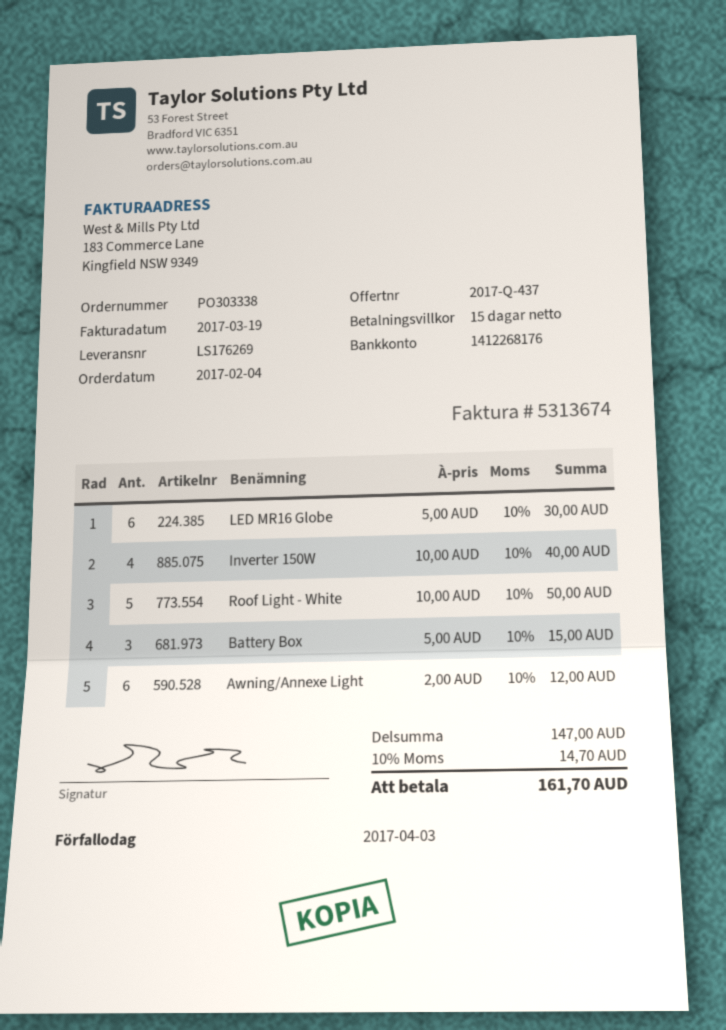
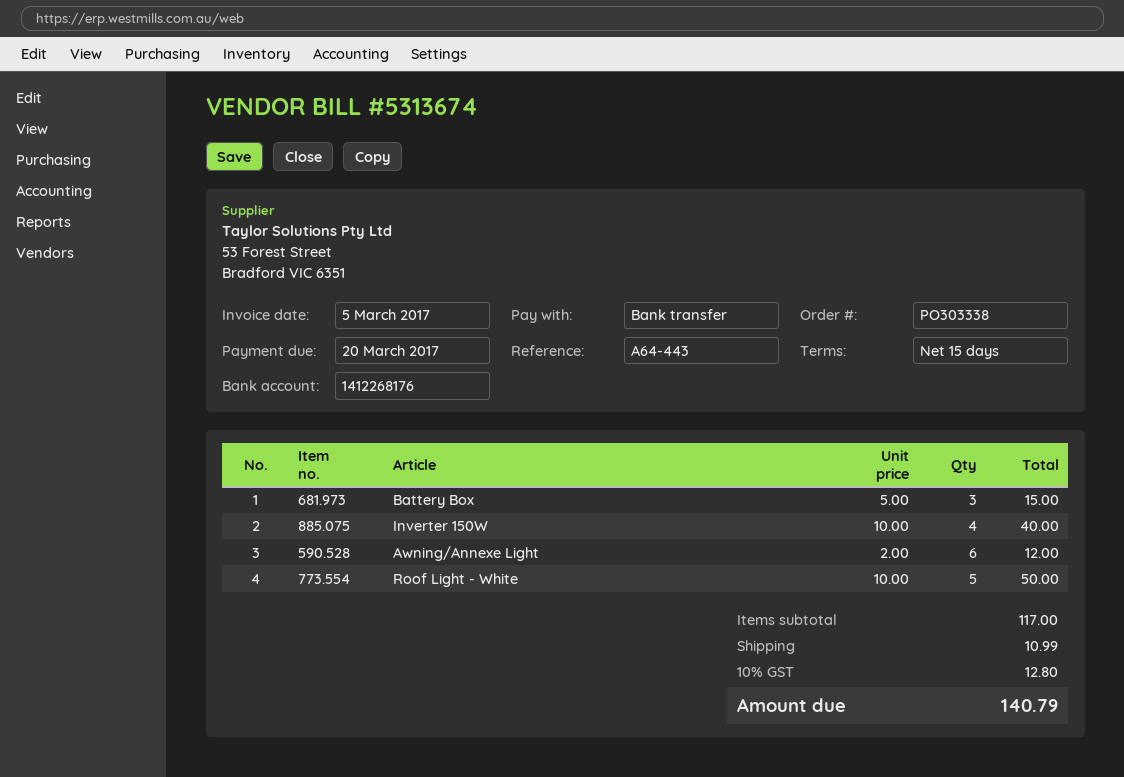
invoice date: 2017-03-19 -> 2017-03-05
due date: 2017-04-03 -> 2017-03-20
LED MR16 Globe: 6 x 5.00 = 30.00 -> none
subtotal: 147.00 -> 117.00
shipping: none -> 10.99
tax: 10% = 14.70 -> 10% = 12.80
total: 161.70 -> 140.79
--
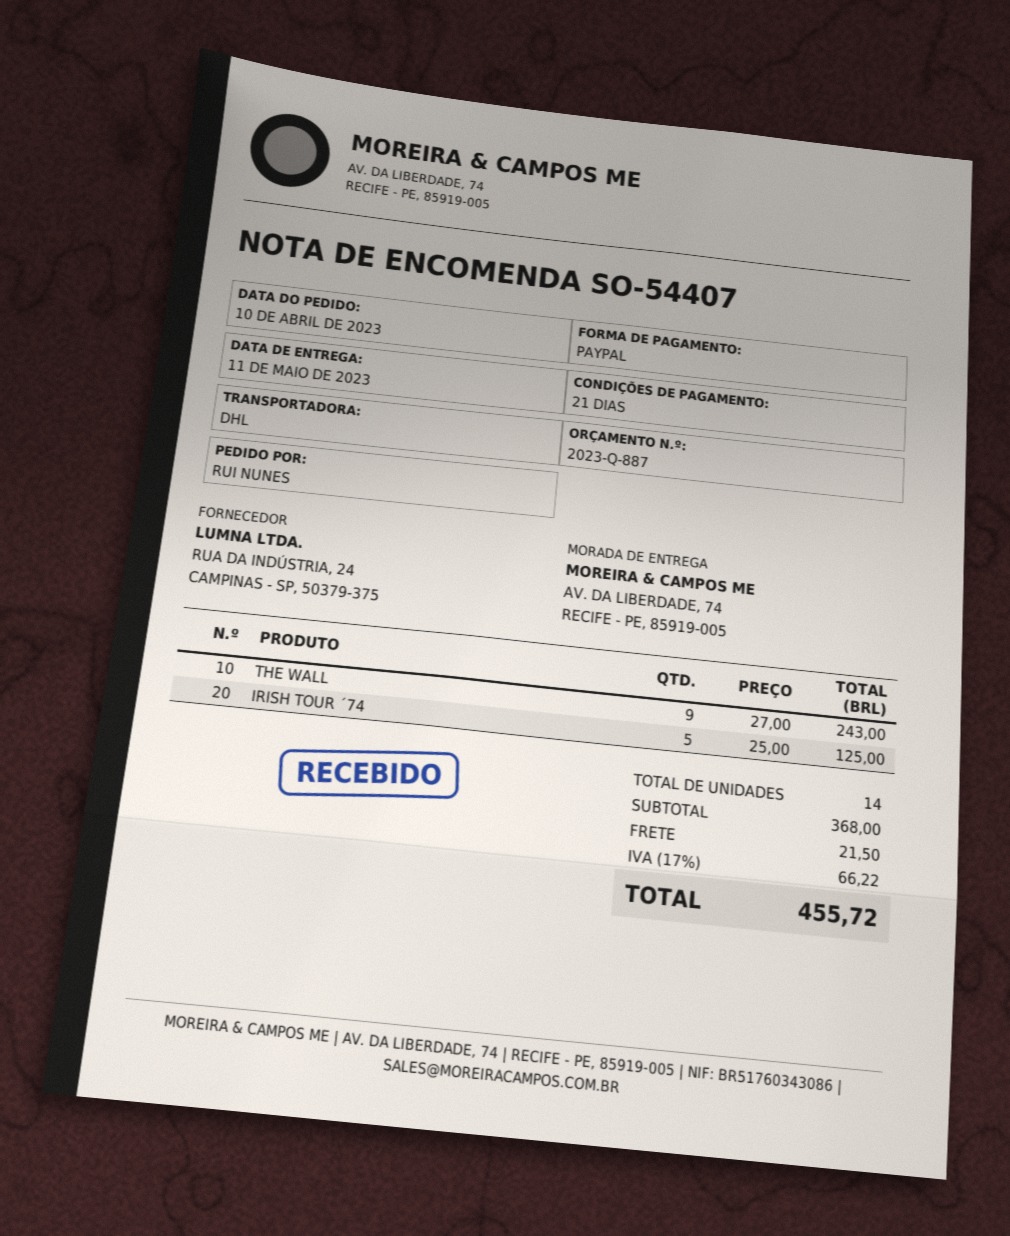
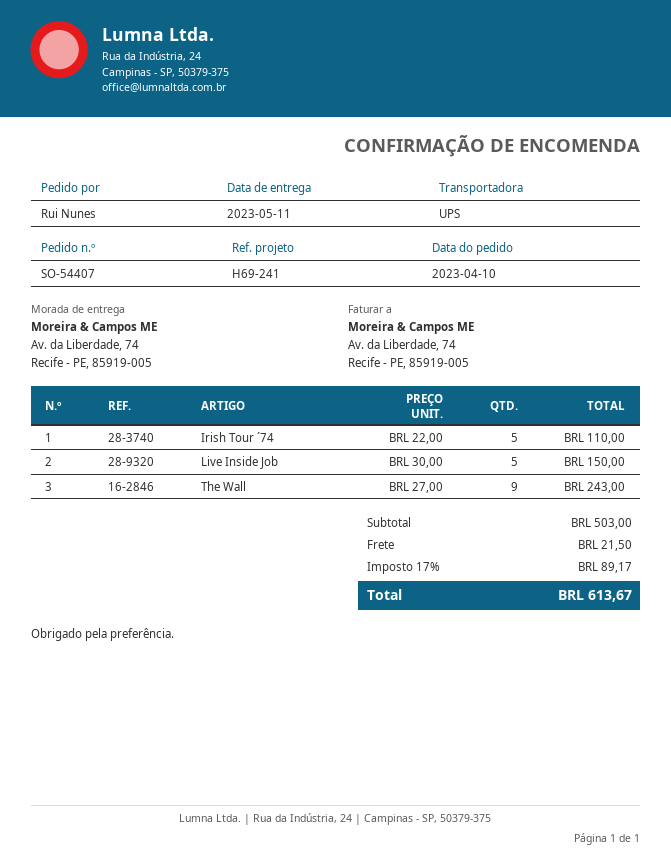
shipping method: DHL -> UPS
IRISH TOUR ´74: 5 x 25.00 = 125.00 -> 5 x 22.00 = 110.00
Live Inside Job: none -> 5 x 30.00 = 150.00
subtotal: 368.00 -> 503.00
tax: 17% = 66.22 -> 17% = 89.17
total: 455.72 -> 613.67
...
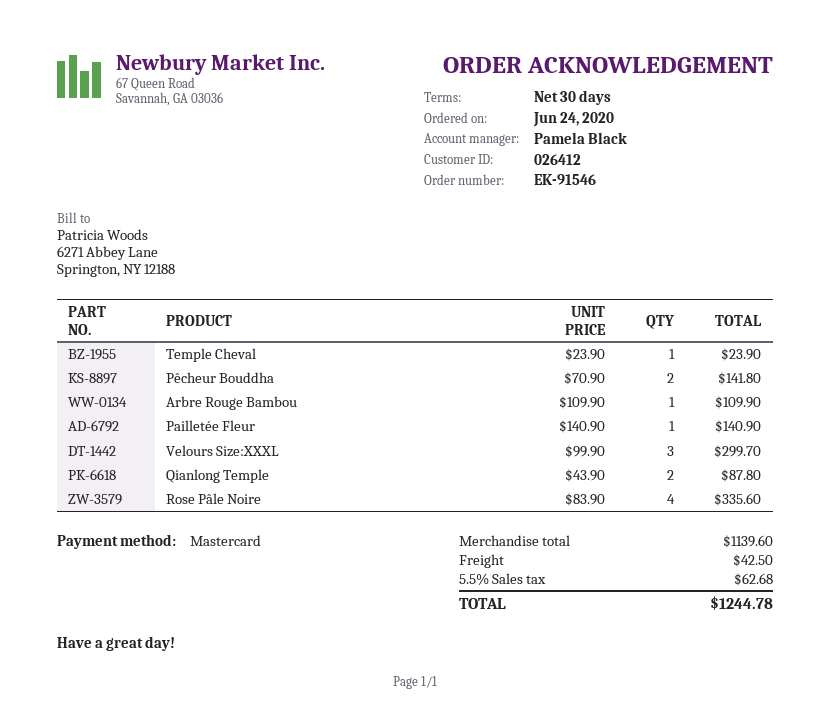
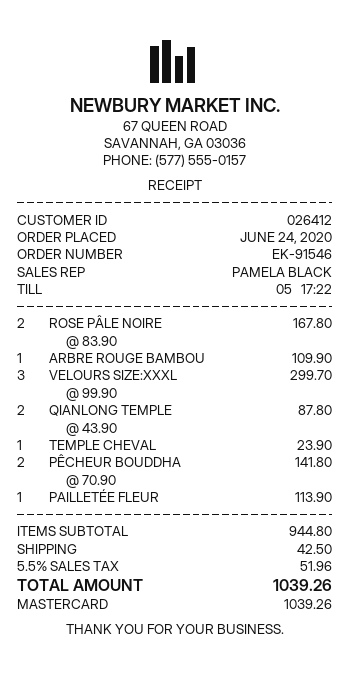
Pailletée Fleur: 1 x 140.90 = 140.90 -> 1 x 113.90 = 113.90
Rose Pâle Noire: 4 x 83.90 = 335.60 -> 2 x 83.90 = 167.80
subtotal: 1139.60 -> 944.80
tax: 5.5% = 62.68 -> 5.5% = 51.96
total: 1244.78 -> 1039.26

**What you should do:** Please return only the lines above, starting at the line that has "due date: 2017-04-03 -> 2017-03-20" and ending at the line that has "total: 161.70 -> 140.79", keeping both and leaving each one unchanged.

**Result:**
due date: 2017-04-03 -> 2017-03-20
LED MR16 Globe: 6 x 5.00 = 30.00 -> none
subtotal: 147.00 -> 117.00
shipping: none -> 10.99
tax: 10% = 14.70 -> 10% = 12.80
total: 161.70 -> 140.79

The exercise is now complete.